È un dolore, poiché diversi di questi cristiani saranno perduti per le loro Chiese, perché dove andranno non avranno l’assistenza dei loro preti orientali, quindi tanti di loro finiranno probabilmente con il frequentare la Chiesa latina, andando a perdere così i legami con le loro Chiese di origine.
Poi, come ripeto sempre, questo rappresenta anche un danno per la totalità della società siriana, dal momento che i cristiani sono lì da 2.000 anni, da sette secoli prima dell’Islam, e hanno dato un contributo enorme allo sviluppo del loro Paese – pensiamo al campo culturale, al campo educativo con la costruzione di scuole, al campo sanitario con gli ospedali e i dispensari, anche al campo politico, dove hanno avuto alcuni eminenti rappresentanti in passato -.
La partenza dei cristiani rappresenta quindi anche un danno, un impoverimento, per la stessa società siriana.
In tutto questo contesto doloroso, i nuovi sviluppi bellici che stanno interessando Gaza, quali ripercussioni stanno avendo anche in Siria?
Stanno sicuramente influenzando in maniera molto negativa.
Il fuoco si sta diffondendo anche in Siria, dal momento che siamo lì praticamente “porta a porta” con Gaza.
Ci sono frequenti interventi di Israele nel Paese, con raid aerei. Israele ne ha ammessi, dal 7 ottobre a fine marzo, più di 50 e continuano tutt’ora.
Va detto poi che in Siria attualmente abbiamo la presenza di cinque eserciti stranieri – quello russo, quello statunitense, quello iraniano, quello turco e quello di Hezbolla – ai quali ora si è aggiunto anche quello israeliano: siamo messi molto male, le tensioni sono continue.
In questo processo, le religioni, diverse tra loro, possono rappresentare ancora un mezzo valido per attraversare la via della pace? Hanno ancora questo valore, questa forza di poter essere spazio di dialogo?
Direi di sì, lo hanno ancora. Perché in Siria, così come in altri territori colpiti dai conflitti in corso, non sono distrutti solo i quartieri, gli edifici, le abitazioni… ma ad essere intaccato gravemente è anche il tessuto sociale.
In Siria non c’è più legge, non c’è più onestà, c’è corruzione… In questo caso quindi proprio le religioni dovrebbero avere un ruolo particolare e di rilievo per cercare di ricomporre questo tessuto sociale lacerato.

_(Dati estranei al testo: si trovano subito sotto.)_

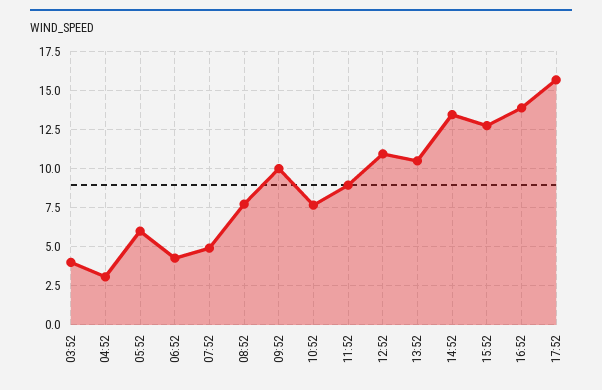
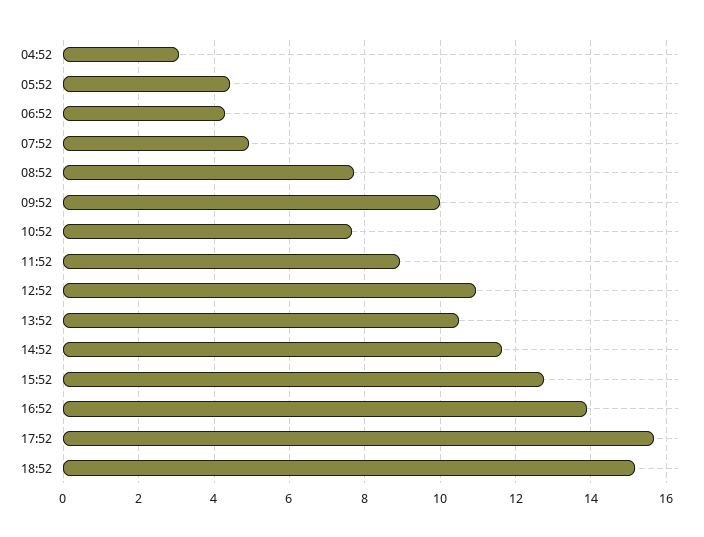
03:52: 4 -> none
05:52: 6 -> 4.4
14:52: 13.5 -> 11.6
18:52: none -> 15.2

La Siria è sempre stata un mosaico di etnie diverse, di religioni diverse: speriamo che questo mosaico possa continuare ed essere riparato.
… e magari essere un domani un esempio di riappacificazione?
Sì, lo speriamo. Fino ad ora c’era stata una convivenza buona in Siria tra i vari gruppi etnici e religiosi. Era anche esemplare! Però ovviamente 13 anni di guerra hanno intaccato qualcosa anche qui, in questo “mosaico di convivenza”.
Siamo ospiti del Convegno nazionale delle Caritas d’Italia. La “caritas”, intesa come “caritas cristiana”, quale spazio trova oggi all’interno della nostra società?
Io ormai vivo da 44 anni fuori dall’Italia, forse quindi non posso dire una parola molto precisa su questo ma credo senza dubbio che la Caritas, intesa come Carità, è proprio uno dei tre elementi fondamentali della Chiesa, che si fonda sui tre pilastri: quello della Parola di Dio, il pilastro dei Sacramenti e il pilastro della Carità appunto, elemento essenziale pertanto dell’essere Chiesa stesso.
Naturalmente le Caritas diocesane e parrocchiali sono una parte preponderante di questo terzo pilastro: sono organizzate, hanno molta competenza e mettono in campo un grande apporto non solo dal punto di vista umanitario, ma anche di ricostruzione sociale.